- [WHAT TO WORK ON] Below this line is the material. Write out only its lines from the one containing "invoice number: INV-76462 -> INV-74662" through the one containing "Dashcam installation: 2", both kept, exactly.

- [SOURCE RECORDS]

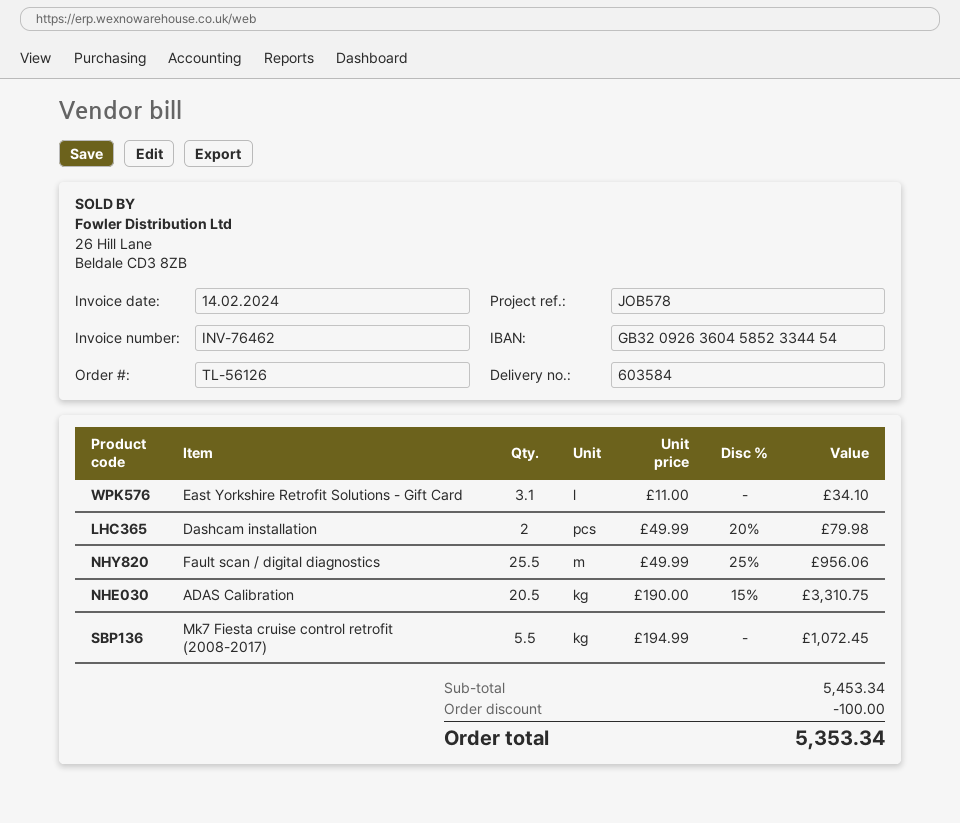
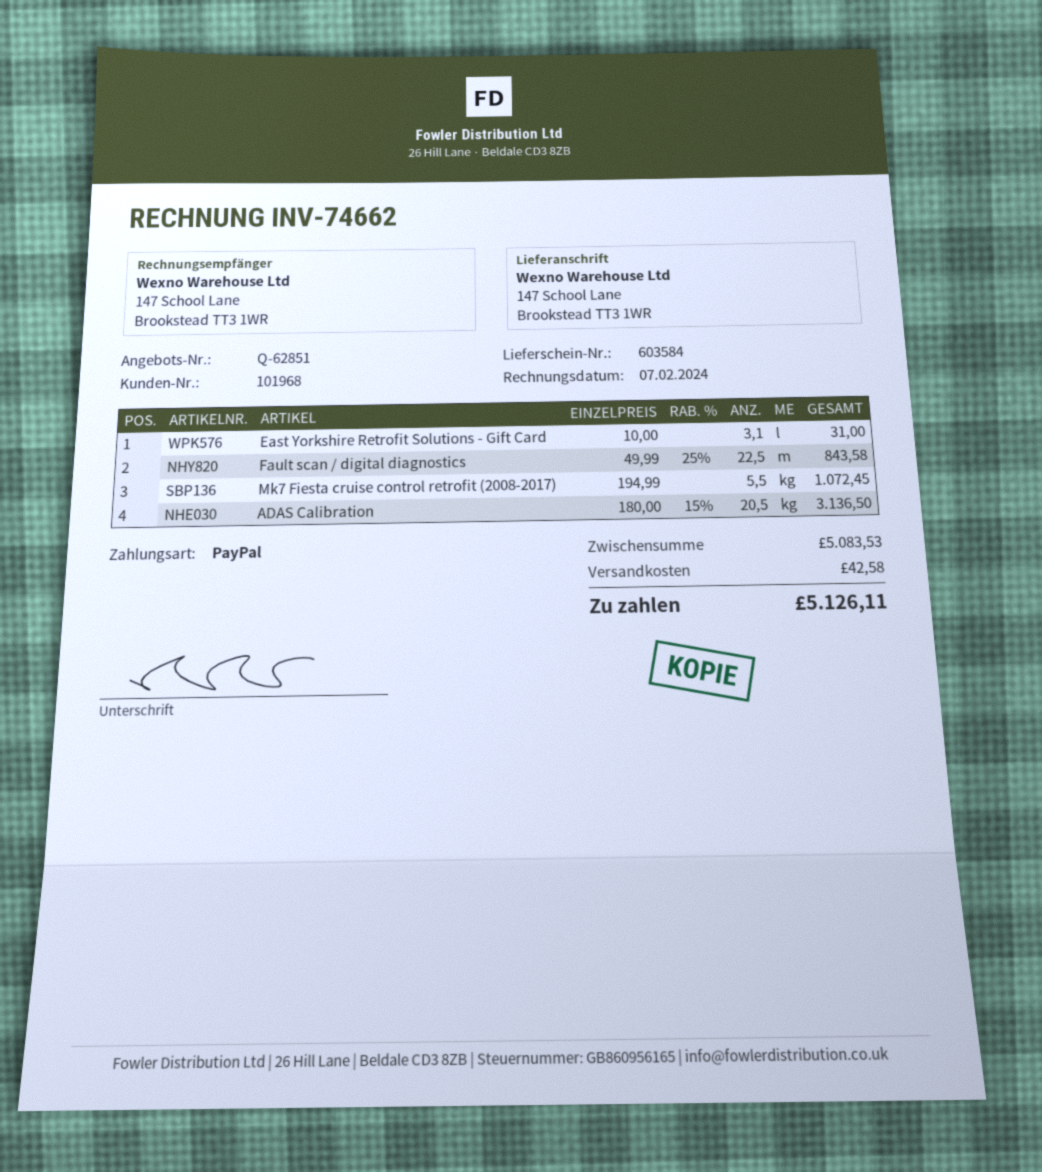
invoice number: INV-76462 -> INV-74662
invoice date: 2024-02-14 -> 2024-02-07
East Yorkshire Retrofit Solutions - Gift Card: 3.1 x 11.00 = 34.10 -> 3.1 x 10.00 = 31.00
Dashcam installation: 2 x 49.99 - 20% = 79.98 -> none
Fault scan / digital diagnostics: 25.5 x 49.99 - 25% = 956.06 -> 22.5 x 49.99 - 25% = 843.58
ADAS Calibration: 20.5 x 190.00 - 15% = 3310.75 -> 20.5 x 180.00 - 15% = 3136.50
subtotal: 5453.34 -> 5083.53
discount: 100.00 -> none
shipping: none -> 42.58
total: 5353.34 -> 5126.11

---

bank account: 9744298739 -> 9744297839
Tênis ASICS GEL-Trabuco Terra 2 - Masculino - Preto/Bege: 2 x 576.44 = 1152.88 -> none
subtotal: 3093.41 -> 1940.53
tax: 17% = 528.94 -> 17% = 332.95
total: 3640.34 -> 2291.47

- [RESPONSE TO THE TASK]
invoice number: INV-76462 -> INV-74662
invoice date: 2024-02-14 -> 2024-02-07
East Yorkshire Retrofit Solutions - Gift Card: 3.1 x 11.00 = 34.10 -> 3.1 x 10.00 = 31.00
Dashcam installation: 2 x 49.99 - 20% = 79.98 -> none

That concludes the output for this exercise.